5. On October 3, 2003 defendant-debtor was arrested at her Chagrin Falls home, transported to the Twinsburg jail and charged with felonious assault pursuant to Ohio Revised Code (“ORC”) § 2903.11.

6. On February 3, 2004, defendant-debtor pled guilty to the lesser included offense of assault pursuant to ORC § 2903.13 and on February 9, 2004, the Summit County Court of Common Pleas entered judgment against her. Defendant-debtor maintains that she plead guilty on the advice of the public defender who represented her. This advice was based, in part, on the fact that no jail time would be involved. That judgment sets forth the following:

THEREUPON, IT IS THE ORDER OF THIS COURT that any Summit County Jail sentence is hereby SUSPENDED and the Defendant placed on probation for a period of Two (2) years upon the following terms and conditions, to-wit:
1. That she report to the Adult Probation Department as directed and abide by the rules and regulations of said Department and/or the Adult Parole authority.
2. That she refrain from offensive conduct of every nature and obey all laws.
3. That she pay a $100.00 per month fee for services rendered by the Adult Probation Department; said monies to be paid to the Summit County Clerk of Courts County Safety Building, 53 University Avenue, Akron, Ohio 44308-1662.
4. That she is to repay the County of Summit the costs of attorney fees incurred in this case as directed by the Adult Probation Department.
5. That she enter into and successfully complete an Anger Management counseling program as directed by the Adult Probation Department.
6. That she pay the costs of this prosecution as directed by the Adult Probation Department; said monies to be paid to the Summit County Clerk of Courts, County *505 Safety Building, 53 University Avenue, Akron, Ohio 44308-1662.
IT IS FURTHER ORDERED that the Summit County Clerk of Courts shall collect monies from the Defendant in the following order of priorities: (1) costs; (2) restitution, if applicable; (3) Adult Probation Department fees; (4) fines, if applicable.

See Joint Ex.
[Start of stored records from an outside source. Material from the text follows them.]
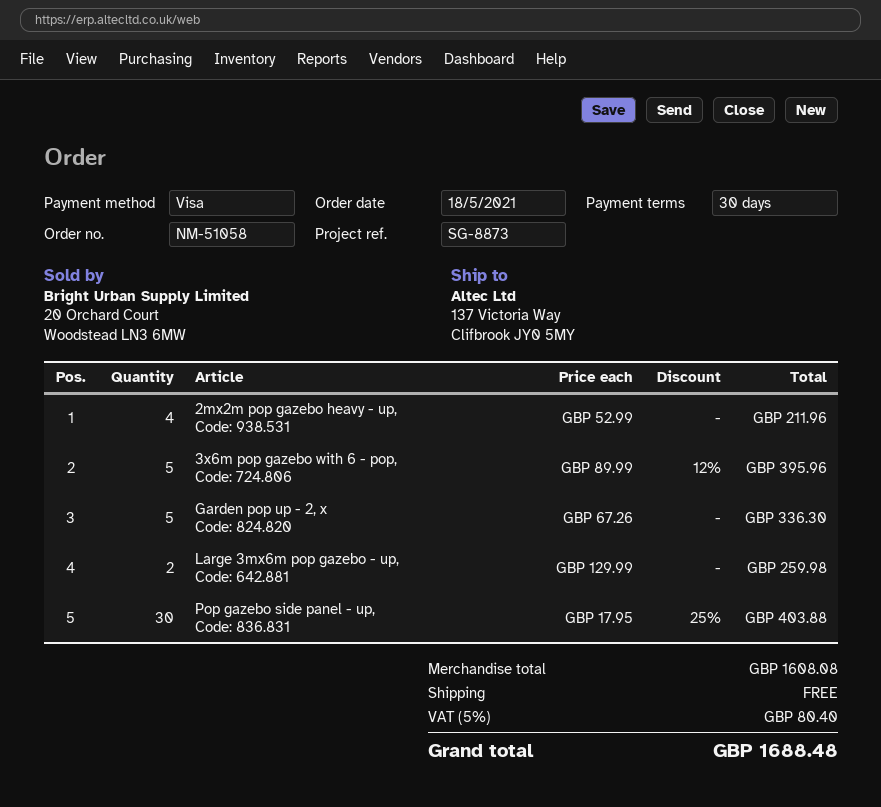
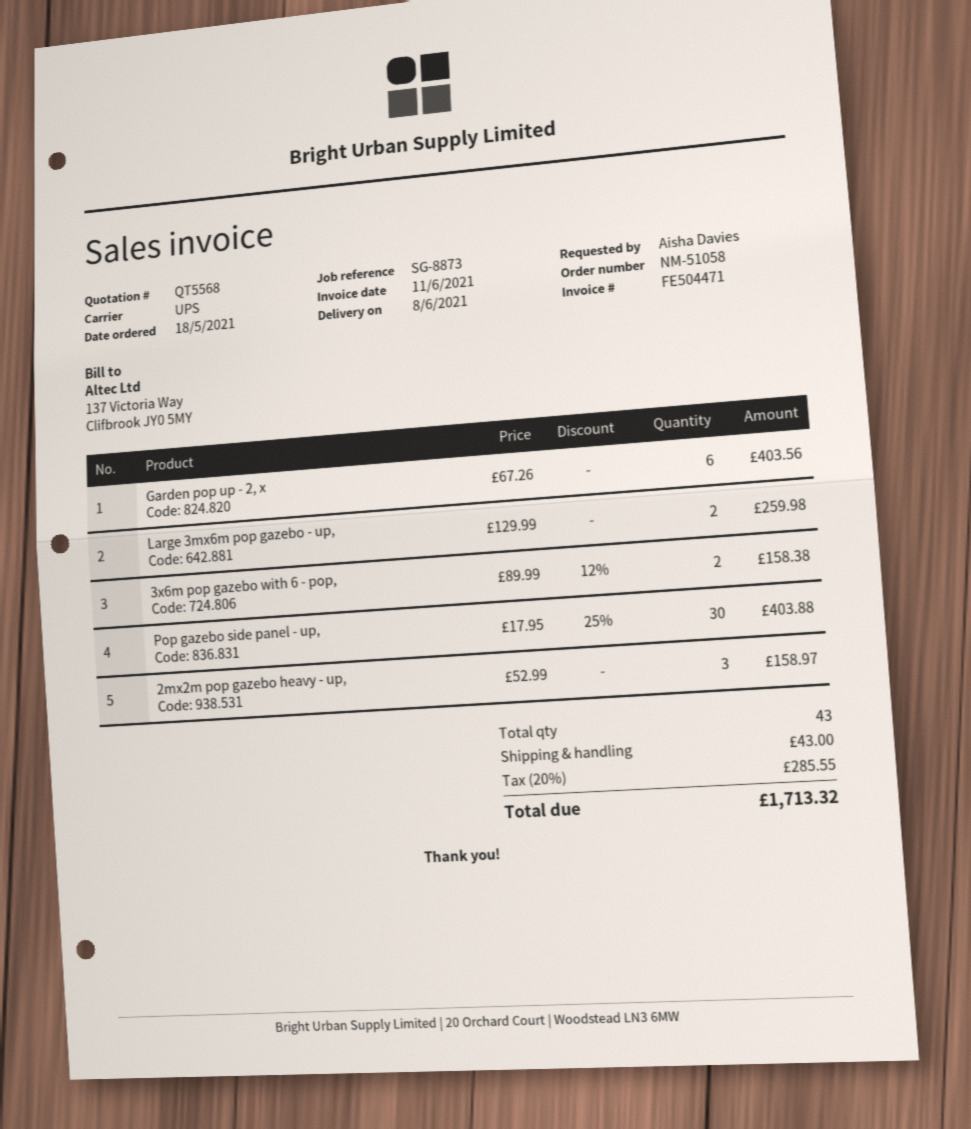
2mx2m pop gazebo heavy - up,: 4 x 52.99 = 211.96 -> 3 x 52.99 = 158.97
3x6m pop gazebo with 6 - pop,: 5 x 89.99 - 12% = 395.96 -> 2 x 89.99 - 12% = 158.38
Garden pop up - 2, x: 5 x 67.26 = 336.30 -> 6 x 67.26 = 403.56
shipping: 0.00 -> 43.00
tax: 5% = 80.40 -> 20% = 285.55
total: 1688.48 -> 1713.32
B.

7. Pursuant to Chapter 2743 of the ORC, Teague applied for and ultimately received from the OCVRF approximately $50,000.00 in reparations for economic loss incurred as a result of the stabbing (collectively, the “Reparations”). The procedures used by the OCVRF in making such awards do not provide for any involvement by the individuals from whom the OCVRF may seek reimbursement or repayment.

DISCUSSION

ORC § 2743.72(A) provides that “[t]he payment of an award of reparations ... creates a right of reimbursement, repayment, and subrogation in favor of the reparations fund from an individual who is convicted of the offense that is the basis of the award of reparations.” On her Schedule F — Creditors Holding Unsecured Nonpriority Claims, defendant-debtor lists $9,513.43 as owing to the OCVRF and she does not indicate that such amount is contingent or disputed.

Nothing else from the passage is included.